Kathleen Hunt dropped out of college because she could not keep up with her expenses.
As a junior in high school, Jesse Sussell needed a car to get to his job, but didn’t have the money to buy one.
Both turned to the Hebrew Free Loan Association, which provides interest-free loans to Jewish individuals in Northern California.
Today, Hunt is a lawyer and lives in El Cerrito with her son. Sussell just entered a graduate program to study policy analysis. And after all these years, they again have something in common — they are among the 100 members of HFLA’s new Full Circle Club.
“We are approaching people we provided support to and asking them to help the next generation of people in need,” said Jordan Gill, the director of development at HFLA, which is based in San Francisco.
Over the past five years, HFLA has given out 2,407 interest-free loans totaling more than $16 million. The agency reports a 99 percent repayment rate, and about 10 percent of borrowers later choose to become donors.
“No one in my immediate family had ever graduated from college, so what was I thinking, anyway?” said Hunt, now 42, reflecting on her experience with HFLA 23 years ago. “When I asked HFLA to help me, I did not expect a ‘yes,’ but that is what they said.”

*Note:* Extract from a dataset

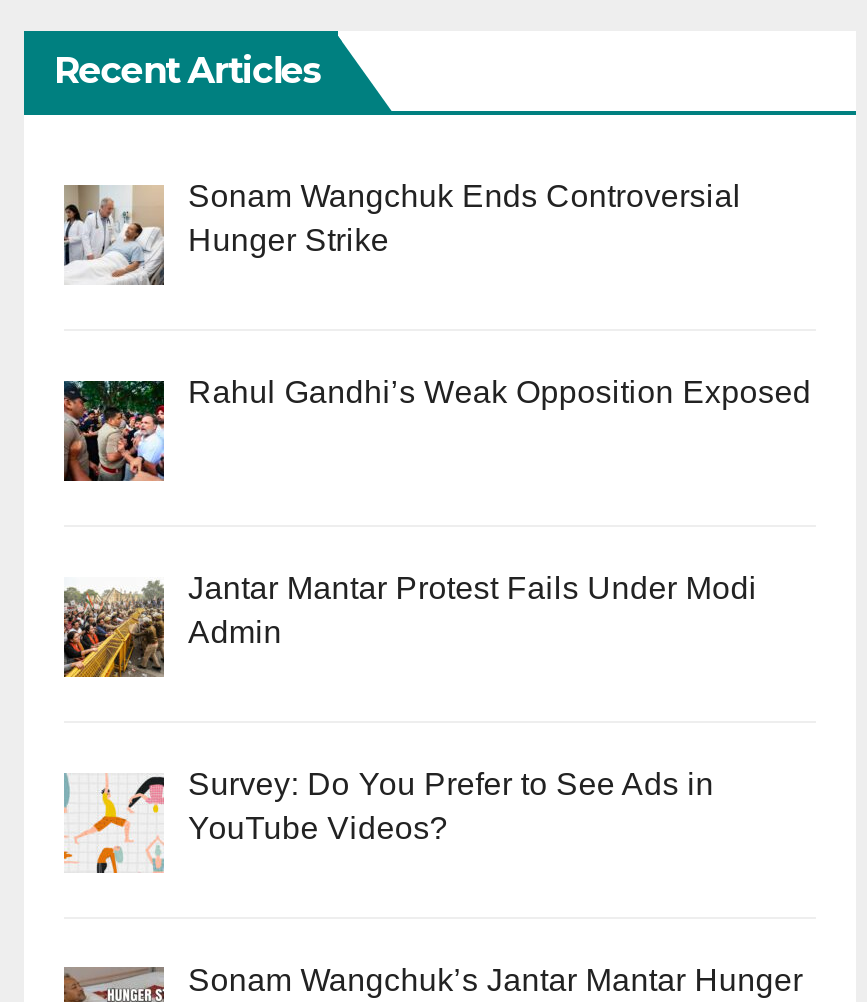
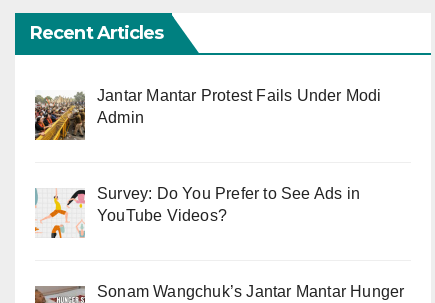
- [image]
- Sonam Wangchuk Ends Controversial
- Hunger Strike

- [image]
- Rahul Gandhi’s Weak Opposition Exposed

Hunt had expected to be turned down because, she said, “I wasn’t a ‘real Jew.’ I didn’t keep kosher or keep the Sabbath or know how to speak Hebrew.”
Years later, after completing law school, Hunt went back to synagogue, a place she had not been since she was 9.
“Because of HFLA, my son will have his bar mitzvah at Temple Beth Hillel [in Richmond] in December,” Hunt said. “My son does not question that he is a real Jew — and that is why I became part of the Full Circle Club.”
Sussell, 35, recalled that his mother co-signed his HFLA loan. “We lived in Oakland, and I was doing odd jobs after school. My mom was working too, and we were trying to make ends meet,” he remembered.
With $1,000 from HFLA, Sussell was able to buy a car — “an old beater,” he called it — to get to work.
Earlier this year, after working for the Planned Parenthood Federation for eight years, Sussell decided to move to Santa Monica to earn his graduate degree at Pardee RAND Graduate School.
“It was a natural period of reflection, and I was remembering that loan,” he said. “Before that, I hadn’t ever been a recipient of charitable assistance, and it was really neat to know that this agency was trying to help people who needed help.”
The agency has been reaching out to former loan recipients for the past year with its Full Circle Club campaign. “It is going well,” Gill said. “The notes that have accompanied the donations have been especially touching. In so many instances, we were the one agency that was able to help when others could not.”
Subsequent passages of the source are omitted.